To begin with, you know that your question is laden with like 10,000 $1,000,000 questions.  You may be new to this arena, but you're a quick study, so of course you have all the questions everyone in education has been grappling with for eternity:

- How to include ALL VOICES?
- How to bridge PTAs mission with the broader school community?
- How to engage parents with busy lives, distance, etc?  And for what purpose?
- How to diminish inequities potentially inherent in income, racial, cultural differences?

For starters, I think you may want to Simon Sinek this one with your fellow school council members.

WHY?  What are you wanting to accomplish and WHY?  Is your desire to share ACES information shared by a majority on the council?  If so, for what purpose?  Are you looking to have parents find one another for support with these ACES experiences?  How might it look for parents that are actively living ACES? Are you hoping to bring trauma-informed principles into the school via the parent's voice?

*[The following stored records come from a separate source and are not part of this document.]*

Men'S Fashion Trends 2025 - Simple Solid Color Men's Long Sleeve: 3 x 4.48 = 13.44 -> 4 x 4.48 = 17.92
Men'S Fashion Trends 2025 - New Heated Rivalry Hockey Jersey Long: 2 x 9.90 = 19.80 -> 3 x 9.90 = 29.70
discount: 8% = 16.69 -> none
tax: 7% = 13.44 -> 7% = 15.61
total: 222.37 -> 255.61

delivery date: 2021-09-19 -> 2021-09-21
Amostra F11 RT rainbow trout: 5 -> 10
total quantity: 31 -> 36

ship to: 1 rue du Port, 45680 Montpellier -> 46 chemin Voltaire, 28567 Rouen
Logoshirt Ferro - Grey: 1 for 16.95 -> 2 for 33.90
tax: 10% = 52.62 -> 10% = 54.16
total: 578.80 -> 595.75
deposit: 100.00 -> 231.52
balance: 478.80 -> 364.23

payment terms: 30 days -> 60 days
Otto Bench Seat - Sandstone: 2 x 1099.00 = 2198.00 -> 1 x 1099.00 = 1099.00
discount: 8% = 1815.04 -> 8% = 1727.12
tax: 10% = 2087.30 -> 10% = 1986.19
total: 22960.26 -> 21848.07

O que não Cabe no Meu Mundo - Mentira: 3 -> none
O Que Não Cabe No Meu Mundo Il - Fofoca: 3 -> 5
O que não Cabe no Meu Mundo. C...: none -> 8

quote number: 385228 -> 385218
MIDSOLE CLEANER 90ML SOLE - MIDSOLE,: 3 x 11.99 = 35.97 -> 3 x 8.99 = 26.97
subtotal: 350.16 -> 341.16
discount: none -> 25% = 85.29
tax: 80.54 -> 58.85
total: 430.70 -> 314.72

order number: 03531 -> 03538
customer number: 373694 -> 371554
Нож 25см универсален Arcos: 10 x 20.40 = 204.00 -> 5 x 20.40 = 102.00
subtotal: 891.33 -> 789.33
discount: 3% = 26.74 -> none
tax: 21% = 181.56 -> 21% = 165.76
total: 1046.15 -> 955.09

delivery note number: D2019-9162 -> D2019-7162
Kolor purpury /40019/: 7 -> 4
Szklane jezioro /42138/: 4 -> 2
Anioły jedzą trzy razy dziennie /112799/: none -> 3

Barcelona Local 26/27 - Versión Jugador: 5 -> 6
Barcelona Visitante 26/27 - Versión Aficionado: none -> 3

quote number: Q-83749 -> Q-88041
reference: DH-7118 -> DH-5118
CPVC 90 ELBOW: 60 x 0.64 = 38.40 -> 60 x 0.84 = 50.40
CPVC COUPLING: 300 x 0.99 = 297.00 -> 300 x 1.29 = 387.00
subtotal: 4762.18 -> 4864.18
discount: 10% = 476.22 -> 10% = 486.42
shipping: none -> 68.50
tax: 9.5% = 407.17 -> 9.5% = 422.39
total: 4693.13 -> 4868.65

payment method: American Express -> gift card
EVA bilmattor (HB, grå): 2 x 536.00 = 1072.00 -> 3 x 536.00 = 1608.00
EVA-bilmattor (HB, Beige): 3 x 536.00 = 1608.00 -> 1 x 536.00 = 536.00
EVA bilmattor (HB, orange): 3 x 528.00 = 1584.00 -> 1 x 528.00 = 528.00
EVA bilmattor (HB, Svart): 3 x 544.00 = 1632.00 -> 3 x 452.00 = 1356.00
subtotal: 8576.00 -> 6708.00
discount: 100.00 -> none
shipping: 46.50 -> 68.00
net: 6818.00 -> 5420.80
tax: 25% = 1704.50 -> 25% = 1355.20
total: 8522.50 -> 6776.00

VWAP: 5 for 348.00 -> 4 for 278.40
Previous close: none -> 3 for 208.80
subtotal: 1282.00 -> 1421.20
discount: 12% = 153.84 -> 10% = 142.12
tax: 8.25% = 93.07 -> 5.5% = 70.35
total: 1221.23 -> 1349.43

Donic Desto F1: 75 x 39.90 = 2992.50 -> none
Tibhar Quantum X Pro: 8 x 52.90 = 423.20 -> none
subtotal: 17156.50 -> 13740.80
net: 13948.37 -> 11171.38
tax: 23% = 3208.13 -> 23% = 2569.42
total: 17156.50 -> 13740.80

A lot of people are going to tell you, "do a needs assessment; survey people."  I say, slow down, titrate, give space and time, start what may be a very meaningful conversation with your fellow council members.  Truthfully, these conversations are where the healing can begin - for all.

If you have already had this conversation with your fellow council members and you are in agreement about your shared desire to bring ACES science/information to the parent community, begin with your next set of questions.  Why?  For what purpose?  What do you hope to accomplish?  What format/vehicle will most likely help you accomplish what you set out to do?  How might you spread the word?  What's your social network within the council?  Who do they know and who knows that person that might help you bring in folks on the periphery of the school's social network?

You know this stuff is my wheelhouse.  You know I am eternally indebted to you.  I will help you...whatever you decide to do with moving this forward, I am happy to be whispering in your ear or standing by your side.  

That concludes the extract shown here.